[Detected change data]

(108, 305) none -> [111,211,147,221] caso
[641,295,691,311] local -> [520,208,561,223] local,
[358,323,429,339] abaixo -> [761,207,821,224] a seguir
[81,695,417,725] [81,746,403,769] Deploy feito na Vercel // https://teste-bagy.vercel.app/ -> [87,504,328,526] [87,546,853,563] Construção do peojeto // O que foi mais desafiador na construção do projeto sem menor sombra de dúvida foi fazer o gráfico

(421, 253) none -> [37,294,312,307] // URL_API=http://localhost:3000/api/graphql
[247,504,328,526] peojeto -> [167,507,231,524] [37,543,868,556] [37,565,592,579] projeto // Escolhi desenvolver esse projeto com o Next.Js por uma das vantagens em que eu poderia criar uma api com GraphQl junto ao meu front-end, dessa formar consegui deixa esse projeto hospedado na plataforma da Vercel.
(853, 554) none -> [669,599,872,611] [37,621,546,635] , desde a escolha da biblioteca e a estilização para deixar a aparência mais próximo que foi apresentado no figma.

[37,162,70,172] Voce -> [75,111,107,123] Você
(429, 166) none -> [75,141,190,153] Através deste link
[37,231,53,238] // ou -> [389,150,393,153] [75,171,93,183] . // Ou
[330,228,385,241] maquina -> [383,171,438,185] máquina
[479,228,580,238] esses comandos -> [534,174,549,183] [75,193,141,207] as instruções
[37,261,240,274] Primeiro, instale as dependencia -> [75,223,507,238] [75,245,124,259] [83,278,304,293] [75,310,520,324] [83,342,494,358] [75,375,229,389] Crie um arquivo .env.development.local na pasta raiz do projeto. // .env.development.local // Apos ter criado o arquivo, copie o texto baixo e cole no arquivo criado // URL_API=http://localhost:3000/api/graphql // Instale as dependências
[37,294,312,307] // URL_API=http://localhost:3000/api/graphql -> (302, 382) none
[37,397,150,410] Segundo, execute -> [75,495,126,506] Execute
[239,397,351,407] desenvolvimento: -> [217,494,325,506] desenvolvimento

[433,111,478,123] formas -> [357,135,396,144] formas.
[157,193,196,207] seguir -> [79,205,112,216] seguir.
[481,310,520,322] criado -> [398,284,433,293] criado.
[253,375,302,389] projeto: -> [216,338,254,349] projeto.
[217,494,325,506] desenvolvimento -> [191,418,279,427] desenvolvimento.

> Required work
In full and without alteration, write out each record.

> Task solution
(108, 305) none -> [111,211,147,221] caso
[641,295,691,311] local -> [520,208,561,223] local,
[358,323,429,339] abaixo -> [761,207,821,224] a seguir
[81,695,417,725] [81,746,403,769] Deploy feito na Vercel // https://teste-bagy.vercel.app/ -> [87,504,328,526] [87,546,853,563] Construção do peojeto // O que foi mais desafiador na construção do projeto sem menor sombra de dúvida foi fazer o gráfico

(421, 253) none -> [37,294,312,307] // URL_API=http://localhost:3000/api/graphql
[247,504,328,526] peojeto -> [167,507,231,524] [37,543,868,556] [37,565,592,579] projeto // Escolhi desenvolver esse projeto com o Next.Js por uma das vantagens em que eu poderia criar uma api com GraphQl junto ao meu front-end, dessa formar consegui deixa esse projeto hospedado na plataforma da Vercel.
(853, 554) none -> [669,599,872,611] [37,621,546,635] , desde a escolha da biblioteca e a estilização para deixar a aparência mais próximo que foi apresentado no figma.

[37,162,70,172] Voce -> [75,111,107,123] Você
(429, 166) none -> [75,141,190,153] Através deste link
[37,231,53,238] // ou -> [389,150,393,153] [75,171,93,183] . // Ou
[330,228,385,241] maquina -> [383,171,438,185] máquina
[479,228,580,238] esses comandos -> [534,174,549,183] [75,193,141,207] as instruções
[37,261,240,274] Primeiro, instale as dependencia -> [75,223,507,238] [75,245,124,259] [83,278,304,293] [75,310,520,324] [83,342,494,358] [75,375,229,389] Crie um arquivo .env.development.local na pasta raiz do projeto. // .env.development.local // Apos ter criado o arquivo, copie o texto baixo e cole no arquivo criado // URL_API=http://localhost:3000/api/graphql // Instale as dependências
[37,294,312,307] // URL_API=http://localhost:3000/api/graphql -> (302, 382) none
[37,397,150,410] Segundo, execute -> [75,495,126,506] Execute
[239,397,351,407] desenvolvimento: -> [217,494,325,506] desenvolvimento

[433,111,478,123] formas -> [357,135,396,144] formas.
[157,193,196,207] seguir -> [79,205,112,216] seguir.
[481,310,520,322] criado -> [398,284,433,293] criado.
[253,375,302,389] projeto: -> [216,338,254,349] projeto.
[217,494,325,506] desenvolvimento -> [191,418,279,427] desenvolvimento.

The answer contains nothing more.